To work around this limitation in arrays, we can use a hash function such as FNV-1a to deterministicly compute an integer value for any sequence of binary data:
FNV-1A-Hash(data) -> Integer
Therefore, using a hash function allows us to utilize non-integer values such as strings or doubles to lookup elements in a normal array. The use of a hash function in this manner is the core concept behind the data structure know as a hash table, which can be used to implement either the set or map abstract data types.
For this activity, you will be implementing a map based on a hash table that uses separate chaining to handle collisions as shown below:
In this design, the map starts with a structure that contains the following fields:
Buckets: This is the array of Entries, each of which consists of a key, a value, and a reference to the next Entry in the chain.
Capacity: This is the size of the array of Entries.
Size: This is the number of valid Entries we are storing in our map.
Load Factor: This is our maximum ratio of Size to Capacity. That is, if Size / Capacity is ever greater than Load Factor, then we will need to resize our Buckets.
In the example in the diagram above, we have a map with an array of 8
Buckets. Each Bucket is actually a singly-linked list where we
store the Entries in our map. Because the Bucket is an actual
Entry and not just a reference to one, this means that our singly-linked
list uses a dummy or sentinel node.
For instance, the first Entry at the top has a key of 0
and a
value of "Dog". Because 0
maps to Bucket 0
we simply have the
Entry structure at Buckets[0] reference this Entry. Because
there are no other Entries that map to 0
, this top Entry's next
reference is simply NULL
.
At the bottom, we have two Entries that map to Bucket 5
. When
multiple elements map to the same Bucket, we call this a collision. In
separate chaining, we handle this situation by simply adding the additional
Entry to our singly-linked list as shown in the diagram. Here, we have
one Entry with the key 5
and the value "Log" followed by a
second Entry with the key 13
and the value "Rock". The former
has a reference to the latter to form a singly-linked list.
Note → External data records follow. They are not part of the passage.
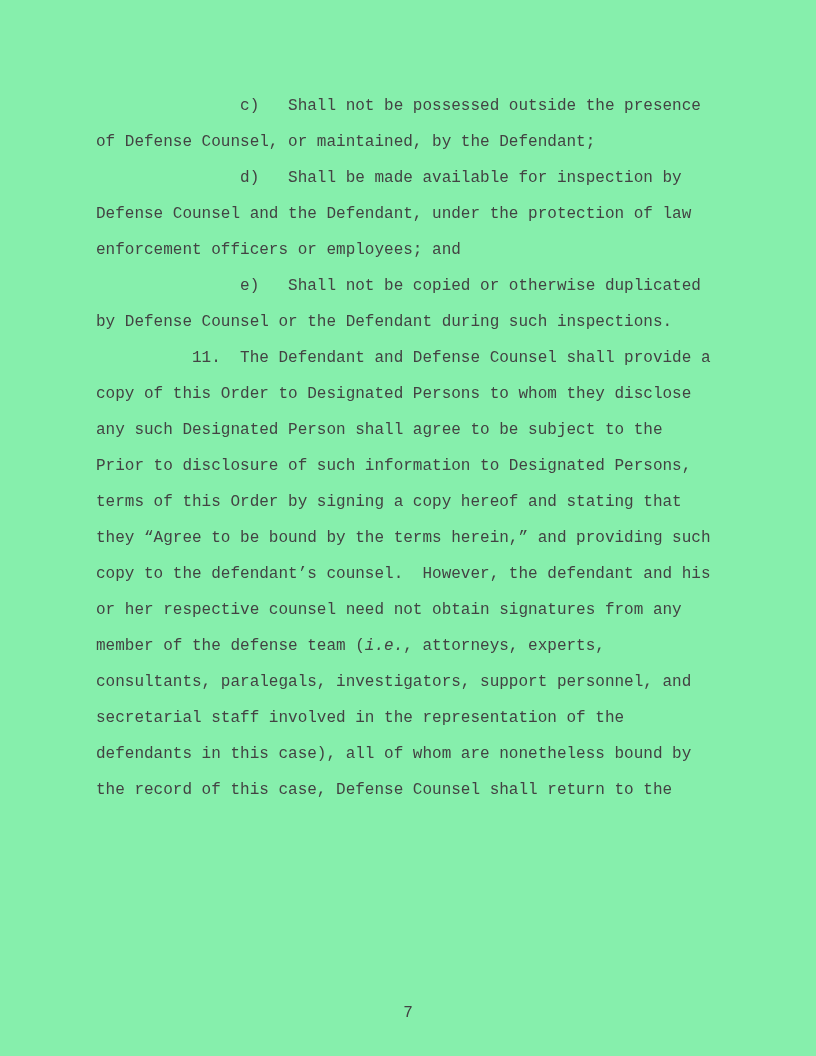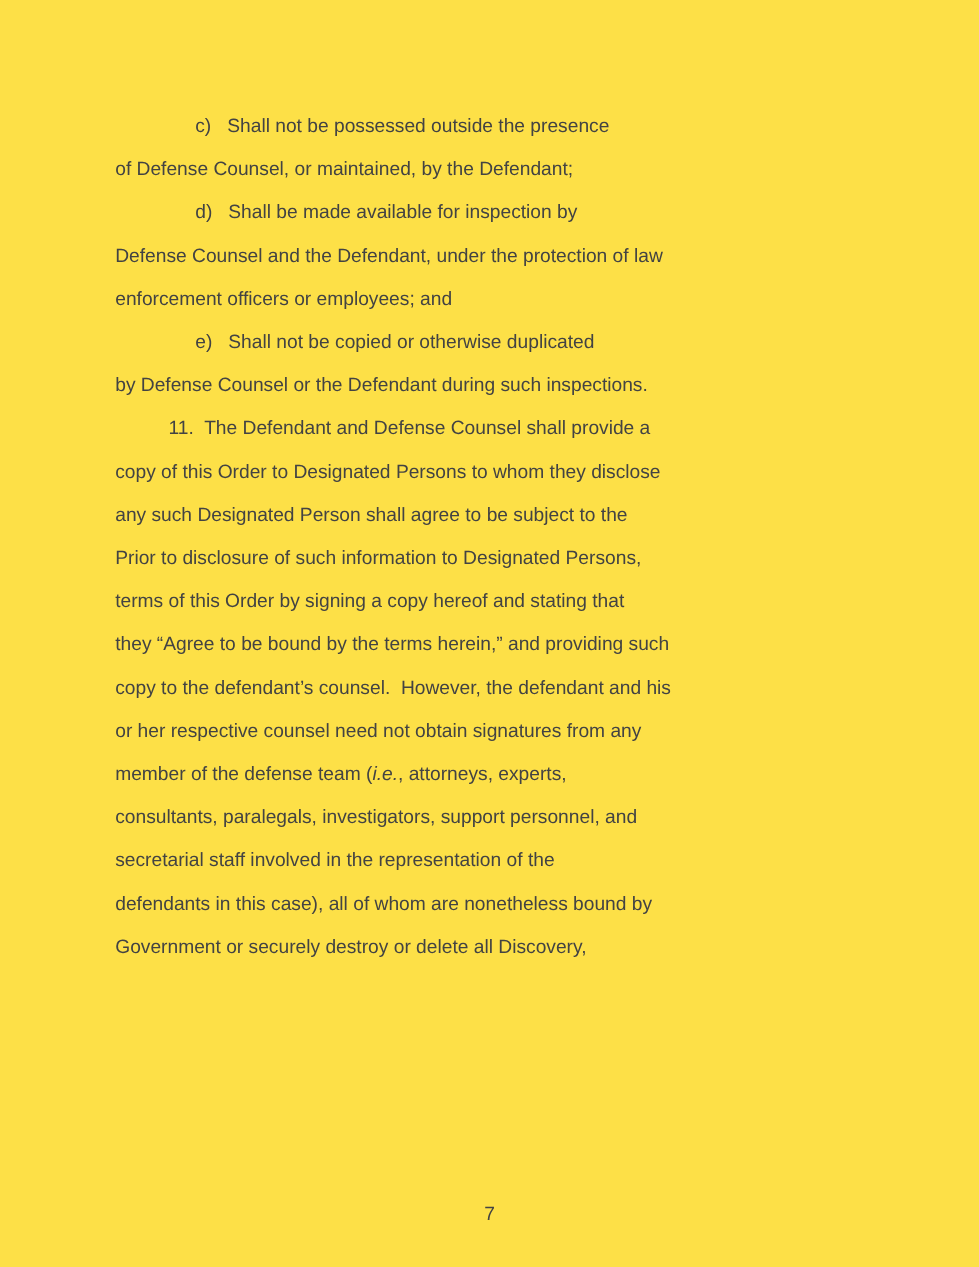"c) Shall not be possessed" .page { background: #fde047 -> #86efac; font-family: Liberation Sans, sans-serif -> Liberation Mono, monospace }
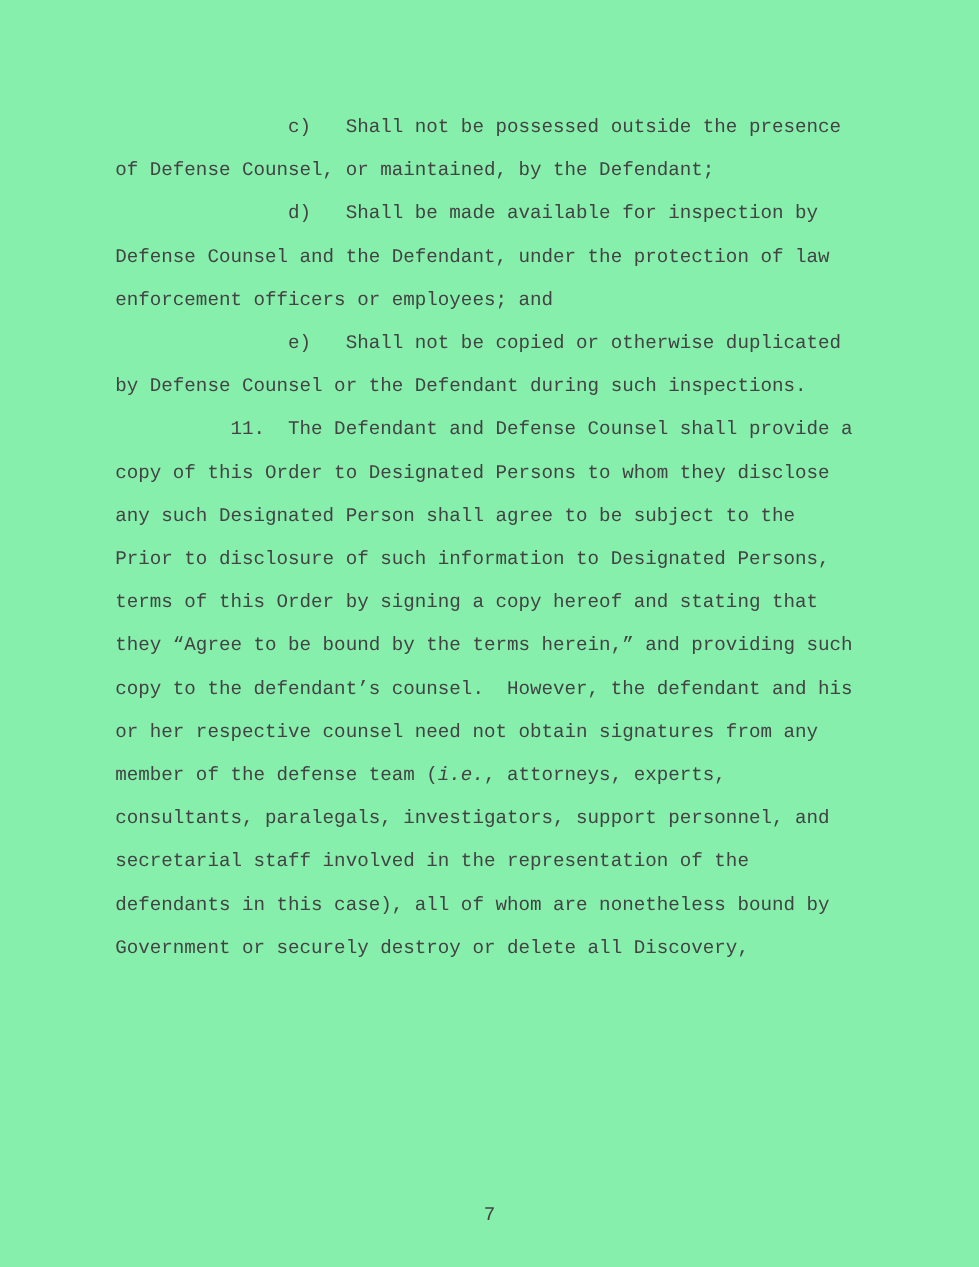"the record of this case," div.line { html: none -> <div><span>the record of this case, Defense Counsel shall return to the</span></div> }
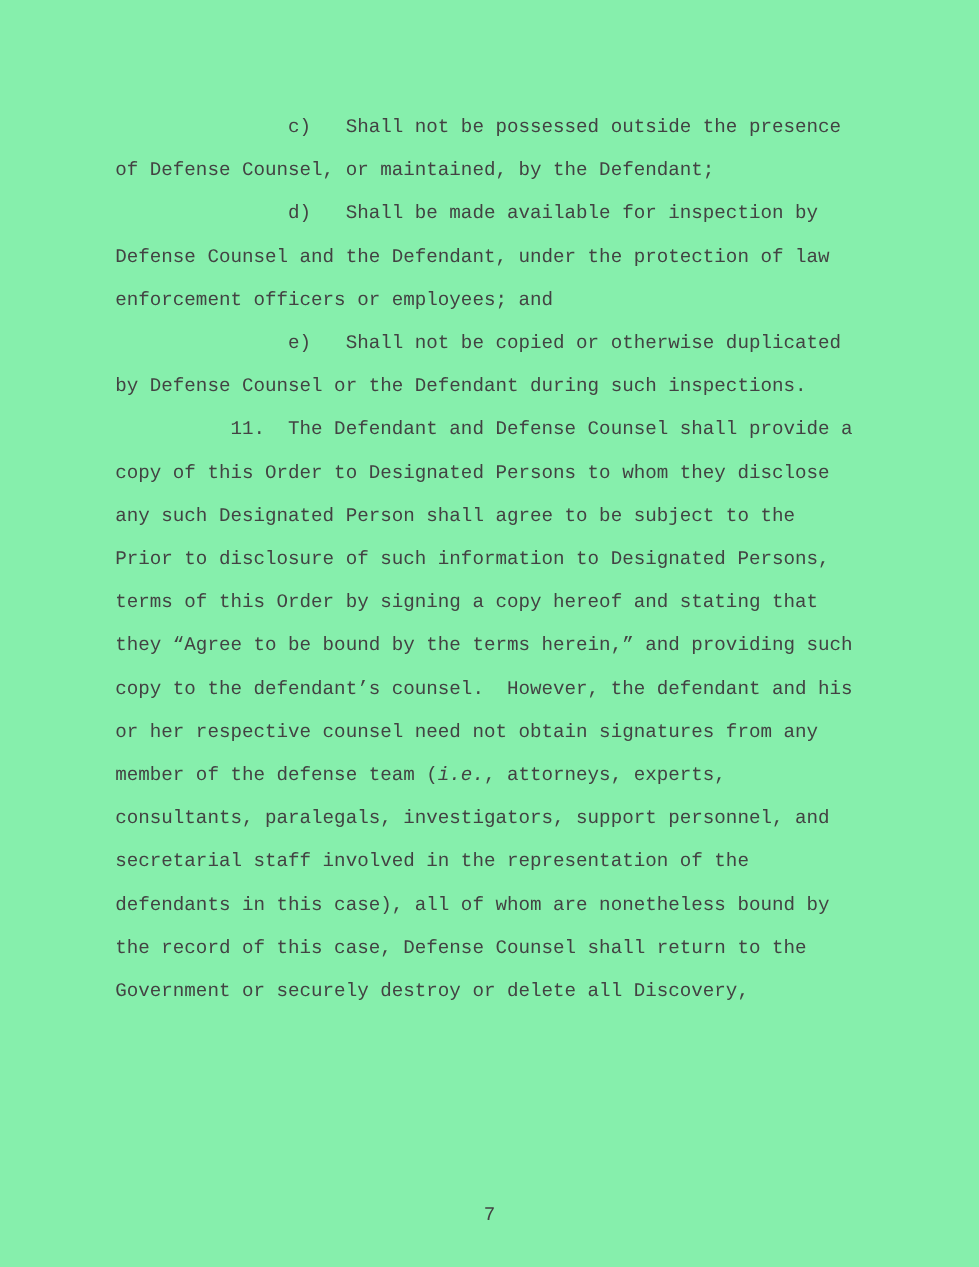"Government or securely destroy or" div.line { html: <div><span>Government or securely destroy or delete all Discovery,</span></div> -> none }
The remainder of this document details how you are to build a map that follows this overall design.
To help you get started, the instructor has provided you with the following starter code:
# Go to assignments repository $ cd path/to/assignments/repository # Download starter code tarball $ curl -O http://www3.nd.edu/~pbui/teaching/cse.20289.sp17/static/tar/homework08.tar.gz # Extract starter code tarball $ tar xzvf homework08.tar.gz
Once downloaded and extracted, you should see the following files in your
homework08
directory:
homework08 \_ Makefile # This is the Makefile for building all the project artifacts \_ README.md # This is the README file for recording your responses \_ entry.c # This is the C99 implementation file for the entry structure \_ fnv.c # This is the C99 implementation file for the FNV-1 hash function \_ freq.c # This is the C99 implementation file for the word frequencies tool \_ map.c # This is the C99 implementation file for the map data structure \_ map.h # This is the C99 header file for map data structure \_ measure.c # This is the C99 implementation file for the measure utility \_ test_entry.c # This is the C99 implementation file for the entry test \_ test_fnv.c # This is the C99 implementation file for the FNV-1 test \_ test_freq.sh # This is the shell script for testing the word frequencies tool \_ test_map.c # This is the C99 implementation file for the map test
The details on what you need to implement are described in the following sections.
map.h
The map.h
file is the header file for whole library. In addition to the
function prototypes, this header defines the following types:
typedef union { int64_t number; char *string; } Value;
This defines a Value
union type consisting of either a 64
-bit integer
or a string.
typedef enum { NUMBER, STRING, } Type;
This defines an enumeration that defines the constants NUMBER
and STRING
.
typedef struct Entry Entry; struct Entry { char *key; Value value; Type type; Entry *next; };
This defines a Entry
struct, which follows from our design described
above. In addition to having a key
, value
, and next
reference, the
Entry
also records the type
of its value
(ie. NUMBER
or STRING
).
This will be useful in choosing between the number
and string
fields of
the value
union.
typedef enum { KEY, VALUE, KEY_VALUE, VALUE_KEY, } DumpMode;
This defines an enumeration that allows the user to select what items in
the Entry
to dump.
typedef struct { Entry *buckets; size_t capacity; size_t size; double load_factor; } Map;
This defines the Map
struct, which follows from our design described
above.
The use of typedef
in this header file allow us to simply say Map *m
rather than struct Map *m
. While there is some
controversary
over whether or not this is good practice, we will use these type
definitions to make our code clearer and more compact.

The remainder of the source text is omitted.